### [The data]
------------------------------------
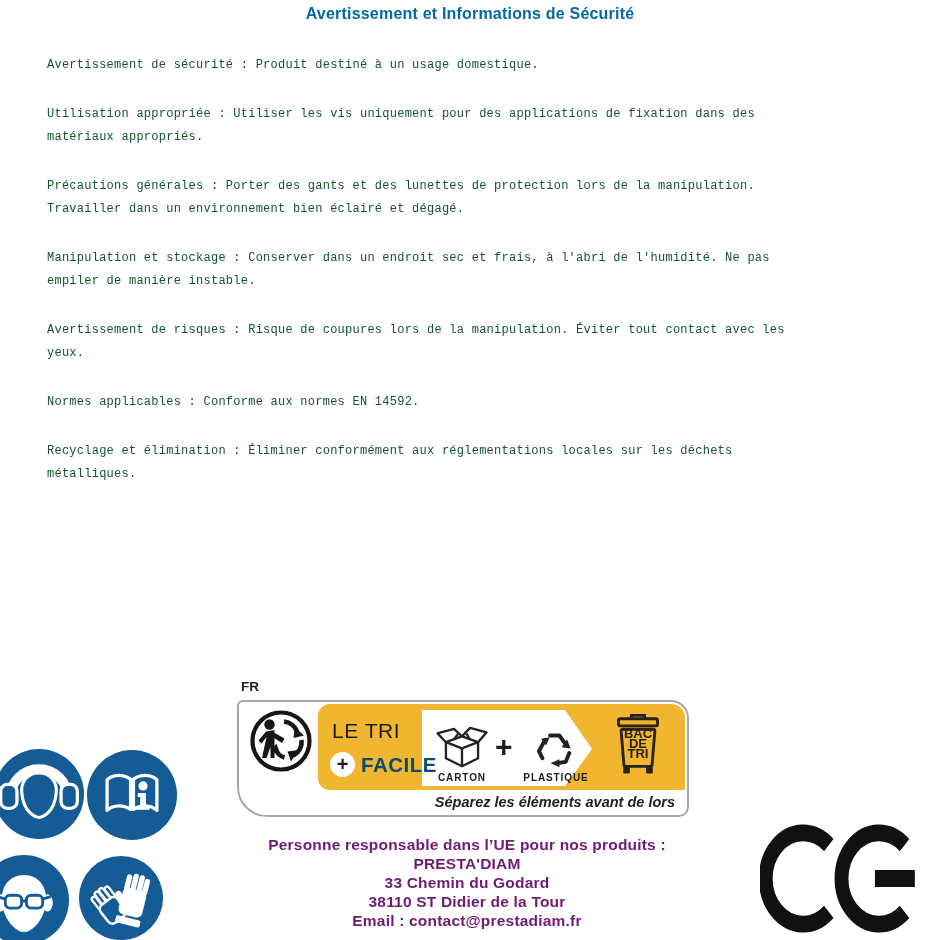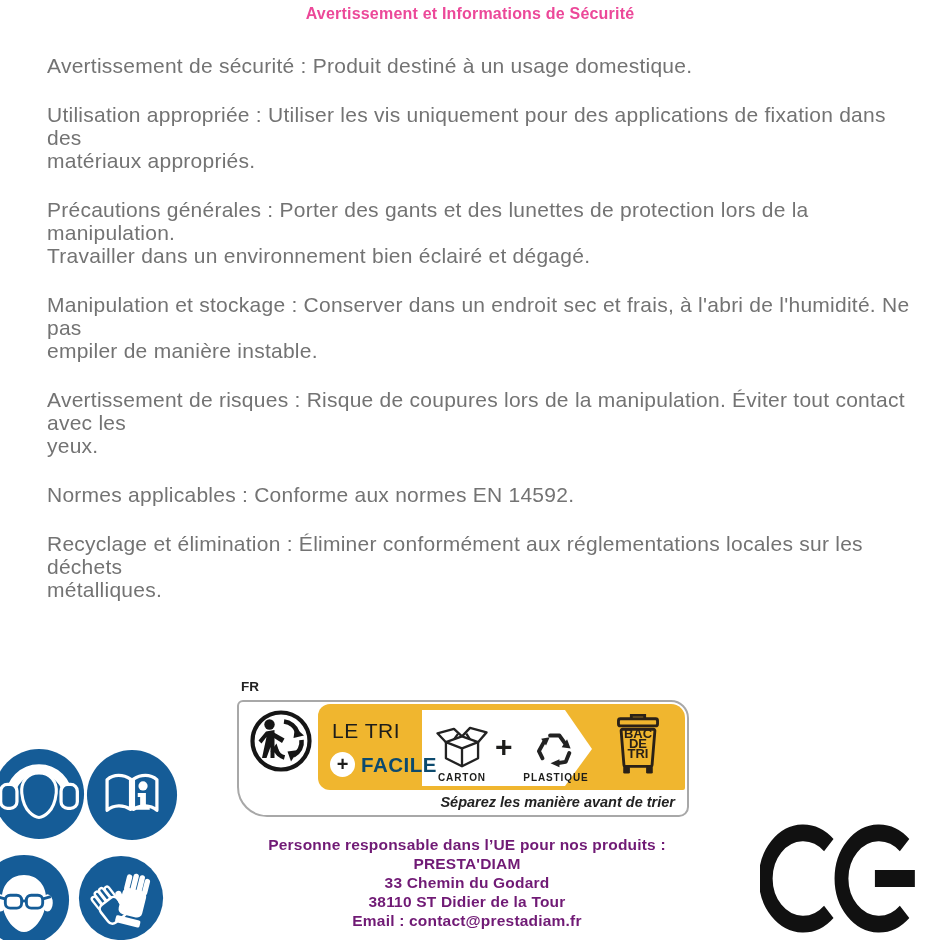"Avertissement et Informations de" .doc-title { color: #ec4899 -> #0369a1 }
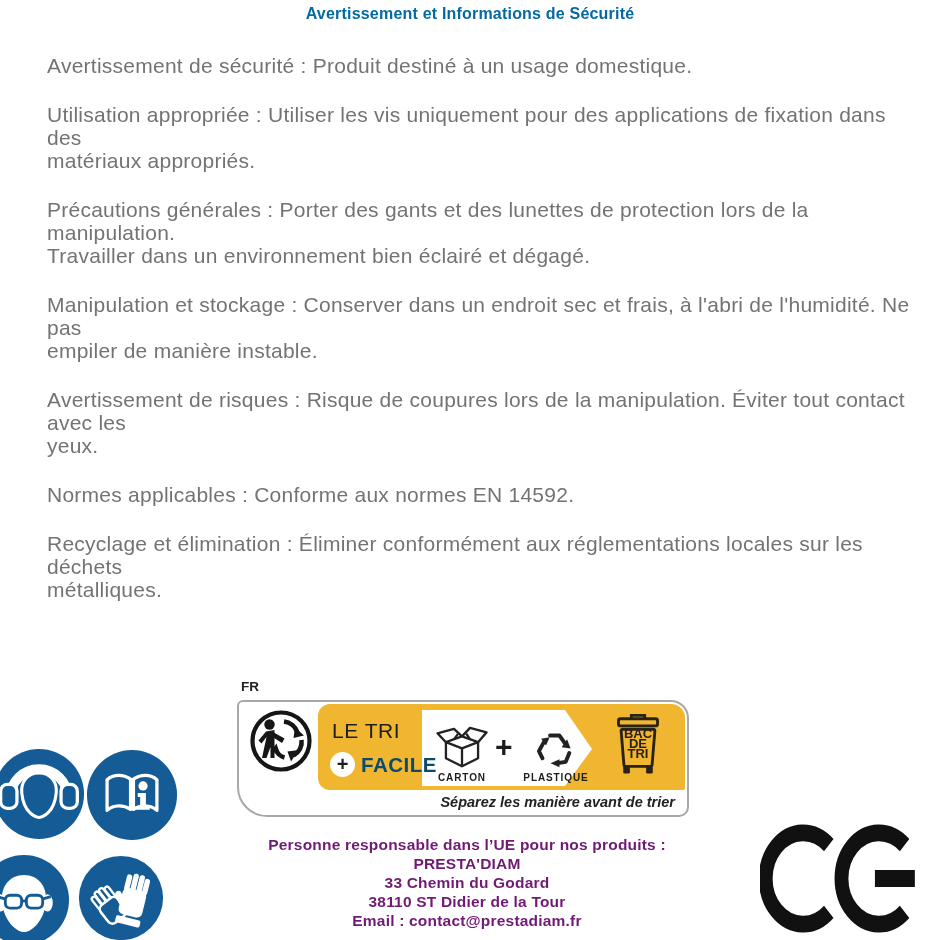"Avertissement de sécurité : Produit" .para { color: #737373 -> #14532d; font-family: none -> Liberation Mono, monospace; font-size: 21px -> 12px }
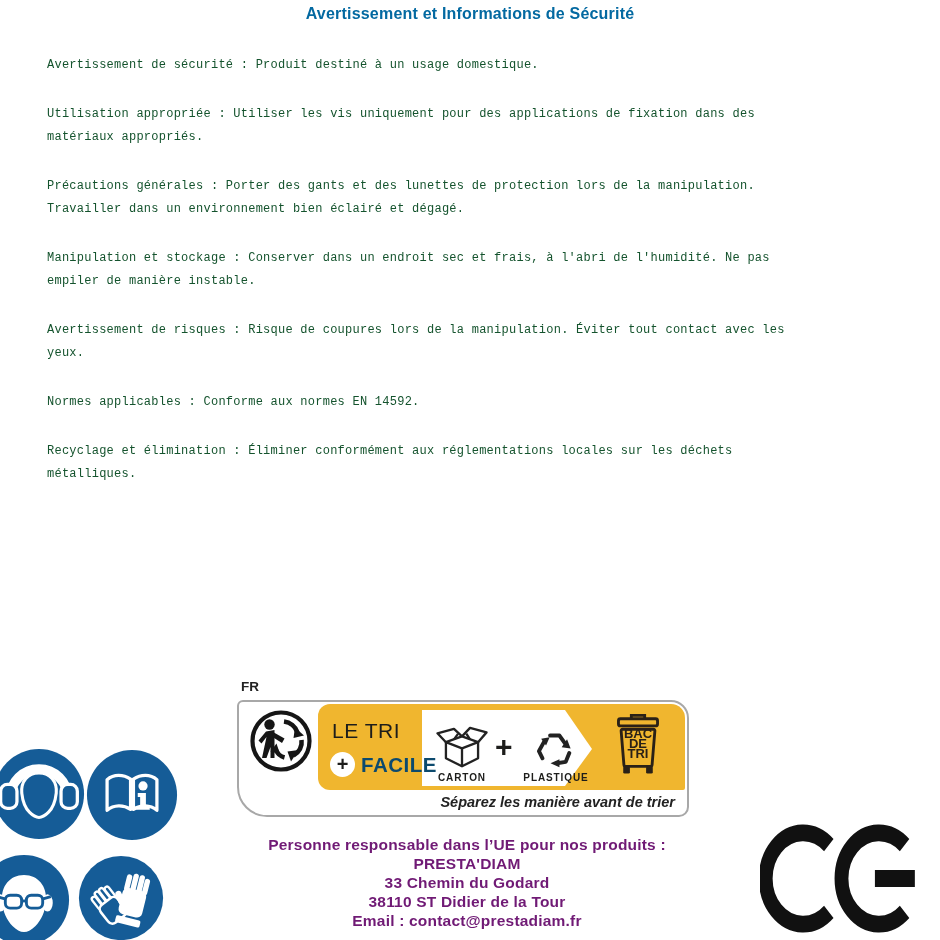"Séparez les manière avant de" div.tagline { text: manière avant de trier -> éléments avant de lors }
------------------------------------
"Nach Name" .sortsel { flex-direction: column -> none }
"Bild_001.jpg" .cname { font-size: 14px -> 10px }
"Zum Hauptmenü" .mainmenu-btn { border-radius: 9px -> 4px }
------------------------------------
### [Exercise aim]
Repeat the lines above exactly, beginning with the one containing "color: #ec4899 ->" and finishing with the one containing "les manière avant". No pictures belong in the copy.

### [Output]
"Avertissement et Informations de" .doc-title { color: #ec4899 -> #0369a1 }
"Avertissement de sécurité : Produit" .para { color: #737373 -> #14532d; font-family: none -> Liberation Mono, monospace; font-size: 21px -> 12px }
"Séparez les manière avant de" div.tagline { text: manière avant de trier -> éléments avant de lors }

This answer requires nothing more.